WHAT TO DO =>
Show every line below where "needs" can be found.

[Data excerpts]
-----

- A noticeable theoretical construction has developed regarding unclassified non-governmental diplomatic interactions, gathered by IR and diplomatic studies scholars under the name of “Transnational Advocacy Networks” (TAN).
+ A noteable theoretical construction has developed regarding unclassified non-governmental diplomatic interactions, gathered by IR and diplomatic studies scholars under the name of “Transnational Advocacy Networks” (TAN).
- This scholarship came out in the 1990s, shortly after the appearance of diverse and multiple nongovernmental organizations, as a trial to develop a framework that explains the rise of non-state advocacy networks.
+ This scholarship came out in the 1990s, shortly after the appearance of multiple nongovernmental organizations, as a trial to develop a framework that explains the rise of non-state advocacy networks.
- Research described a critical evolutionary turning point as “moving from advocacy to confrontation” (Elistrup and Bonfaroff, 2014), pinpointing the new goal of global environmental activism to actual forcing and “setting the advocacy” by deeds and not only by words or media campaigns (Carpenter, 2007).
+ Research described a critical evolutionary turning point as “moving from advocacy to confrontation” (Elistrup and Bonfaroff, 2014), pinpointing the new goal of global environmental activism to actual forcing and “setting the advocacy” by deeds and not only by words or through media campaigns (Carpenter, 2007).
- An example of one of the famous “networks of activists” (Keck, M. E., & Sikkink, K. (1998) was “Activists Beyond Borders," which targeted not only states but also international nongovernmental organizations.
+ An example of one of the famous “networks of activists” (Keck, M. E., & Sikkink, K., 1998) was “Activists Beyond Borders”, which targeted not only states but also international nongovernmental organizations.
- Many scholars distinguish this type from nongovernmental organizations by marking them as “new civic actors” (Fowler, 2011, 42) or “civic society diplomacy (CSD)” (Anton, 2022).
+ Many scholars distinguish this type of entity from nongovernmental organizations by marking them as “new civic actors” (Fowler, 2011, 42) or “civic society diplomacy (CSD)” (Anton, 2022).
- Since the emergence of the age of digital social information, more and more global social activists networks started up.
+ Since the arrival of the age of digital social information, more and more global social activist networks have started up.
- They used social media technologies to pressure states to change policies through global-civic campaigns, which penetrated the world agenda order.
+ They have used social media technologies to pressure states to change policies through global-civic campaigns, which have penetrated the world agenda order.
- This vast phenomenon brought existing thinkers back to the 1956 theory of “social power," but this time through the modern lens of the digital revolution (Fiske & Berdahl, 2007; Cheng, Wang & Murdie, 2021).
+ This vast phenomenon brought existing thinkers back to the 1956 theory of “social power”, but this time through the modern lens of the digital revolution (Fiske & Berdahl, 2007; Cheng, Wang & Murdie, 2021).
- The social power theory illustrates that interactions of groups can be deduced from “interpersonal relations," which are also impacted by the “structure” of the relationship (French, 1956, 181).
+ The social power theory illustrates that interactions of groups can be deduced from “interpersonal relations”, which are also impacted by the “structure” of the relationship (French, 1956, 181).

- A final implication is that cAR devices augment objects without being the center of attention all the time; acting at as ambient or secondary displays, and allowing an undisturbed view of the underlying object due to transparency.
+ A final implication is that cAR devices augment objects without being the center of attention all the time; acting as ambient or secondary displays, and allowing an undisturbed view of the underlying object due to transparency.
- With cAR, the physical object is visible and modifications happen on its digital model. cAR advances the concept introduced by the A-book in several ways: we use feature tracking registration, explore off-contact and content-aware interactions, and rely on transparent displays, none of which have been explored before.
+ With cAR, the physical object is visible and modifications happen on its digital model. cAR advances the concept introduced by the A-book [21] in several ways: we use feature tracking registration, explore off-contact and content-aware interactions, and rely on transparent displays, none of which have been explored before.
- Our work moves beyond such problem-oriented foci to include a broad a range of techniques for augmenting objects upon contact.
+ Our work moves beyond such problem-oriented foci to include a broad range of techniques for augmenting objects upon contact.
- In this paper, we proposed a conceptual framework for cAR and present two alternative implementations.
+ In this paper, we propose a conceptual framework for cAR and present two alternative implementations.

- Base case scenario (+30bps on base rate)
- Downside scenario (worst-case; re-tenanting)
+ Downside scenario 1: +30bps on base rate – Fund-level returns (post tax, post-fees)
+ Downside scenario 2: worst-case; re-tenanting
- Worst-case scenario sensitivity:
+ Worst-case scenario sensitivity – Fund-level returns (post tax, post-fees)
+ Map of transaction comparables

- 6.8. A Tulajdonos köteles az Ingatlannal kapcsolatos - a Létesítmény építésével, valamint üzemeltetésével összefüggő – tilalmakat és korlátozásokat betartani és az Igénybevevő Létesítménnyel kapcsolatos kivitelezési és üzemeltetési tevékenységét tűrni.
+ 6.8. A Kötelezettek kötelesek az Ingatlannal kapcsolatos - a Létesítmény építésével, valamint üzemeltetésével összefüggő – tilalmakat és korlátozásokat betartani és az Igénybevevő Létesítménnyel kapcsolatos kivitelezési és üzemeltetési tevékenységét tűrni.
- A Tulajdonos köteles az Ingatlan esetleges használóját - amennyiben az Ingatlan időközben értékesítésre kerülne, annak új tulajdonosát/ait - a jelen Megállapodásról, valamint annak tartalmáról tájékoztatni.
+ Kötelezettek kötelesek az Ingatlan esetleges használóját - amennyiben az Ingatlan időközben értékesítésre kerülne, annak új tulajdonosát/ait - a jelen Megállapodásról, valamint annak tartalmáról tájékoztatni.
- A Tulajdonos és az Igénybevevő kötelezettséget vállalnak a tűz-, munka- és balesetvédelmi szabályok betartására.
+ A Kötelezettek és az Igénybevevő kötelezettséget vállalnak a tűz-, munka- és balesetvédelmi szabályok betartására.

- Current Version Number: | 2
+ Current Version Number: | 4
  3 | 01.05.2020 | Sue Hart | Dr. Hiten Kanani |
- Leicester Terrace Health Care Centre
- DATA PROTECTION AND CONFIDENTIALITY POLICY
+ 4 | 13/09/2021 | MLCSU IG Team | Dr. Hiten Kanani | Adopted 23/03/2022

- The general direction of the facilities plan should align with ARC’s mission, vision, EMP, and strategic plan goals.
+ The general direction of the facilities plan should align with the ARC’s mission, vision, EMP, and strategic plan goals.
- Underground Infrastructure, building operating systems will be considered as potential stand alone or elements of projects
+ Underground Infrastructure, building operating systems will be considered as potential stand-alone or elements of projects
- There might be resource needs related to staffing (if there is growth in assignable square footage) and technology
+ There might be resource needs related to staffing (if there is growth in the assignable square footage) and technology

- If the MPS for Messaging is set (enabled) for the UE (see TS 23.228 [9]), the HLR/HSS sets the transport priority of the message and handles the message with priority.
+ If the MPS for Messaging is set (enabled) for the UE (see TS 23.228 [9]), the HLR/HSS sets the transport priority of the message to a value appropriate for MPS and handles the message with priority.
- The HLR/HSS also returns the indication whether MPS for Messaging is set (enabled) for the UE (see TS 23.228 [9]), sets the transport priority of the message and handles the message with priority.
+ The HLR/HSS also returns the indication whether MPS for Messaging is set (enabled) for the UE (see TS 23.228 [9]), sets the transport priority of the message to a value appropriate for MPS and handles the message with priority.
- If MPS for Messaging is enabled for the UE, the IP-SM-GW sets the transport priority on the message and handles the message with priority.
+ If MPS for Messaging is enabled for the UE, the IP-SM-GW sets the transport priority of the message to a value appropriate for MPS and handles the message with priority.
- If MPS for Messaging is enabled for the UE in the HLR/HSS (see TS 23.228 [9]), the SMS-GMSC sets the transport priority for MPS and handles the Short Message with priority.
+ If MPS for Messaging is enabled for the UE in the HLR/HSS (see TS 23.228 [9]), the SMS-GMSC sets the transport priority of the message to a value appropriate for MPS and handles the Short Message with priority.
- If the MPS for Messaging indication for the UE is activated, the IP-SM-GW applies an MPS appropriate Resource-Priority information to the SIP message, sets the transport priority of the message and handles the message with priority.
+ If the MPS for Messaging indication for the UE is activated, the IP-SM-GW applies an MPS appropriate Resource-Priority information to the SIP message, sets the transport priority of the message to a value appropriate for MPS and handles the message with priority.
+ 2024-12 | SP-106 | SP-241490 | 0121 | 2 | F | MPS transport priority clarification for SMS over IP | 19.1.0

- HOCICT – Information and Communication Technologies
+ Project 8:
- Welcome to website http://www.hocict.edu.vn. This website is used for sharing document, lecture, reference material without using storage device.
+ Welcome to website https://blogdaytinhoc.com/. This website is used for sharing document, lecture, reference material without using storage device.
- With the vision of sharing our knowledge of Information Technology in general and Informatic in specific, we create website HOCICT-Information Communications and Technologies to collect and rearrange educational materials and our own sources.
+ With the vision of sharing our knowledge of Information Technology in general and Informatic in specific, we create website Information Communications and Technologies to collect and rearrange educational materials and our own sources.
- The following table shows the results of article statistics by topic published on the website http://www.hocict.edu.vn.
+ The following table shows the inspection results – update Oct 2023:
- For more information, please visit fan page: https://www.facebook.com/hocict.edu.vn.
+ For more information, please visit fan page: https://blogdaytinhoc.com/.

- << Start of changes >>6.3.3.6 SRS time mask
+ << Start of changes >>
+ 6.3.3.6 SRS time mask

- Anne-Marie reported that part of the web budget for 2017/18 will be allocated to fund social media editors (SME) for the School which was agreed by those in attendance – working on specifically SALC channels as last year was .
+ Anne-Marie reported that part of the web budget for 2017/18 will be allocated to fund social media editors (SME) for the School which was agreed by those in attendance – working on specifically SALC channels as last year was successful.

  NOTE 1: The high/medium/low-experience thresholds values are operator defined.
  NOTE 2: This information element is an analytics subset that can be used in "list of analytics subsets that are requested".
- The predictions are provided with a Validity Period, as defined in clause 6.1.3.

-----

RESPONSE AREA =>
- There might be resource needs related to staffing (if there is growth in assignable square footage) and technology
+ There might be resource needs related to staffing (if there is growth in the assignable square footage) and technology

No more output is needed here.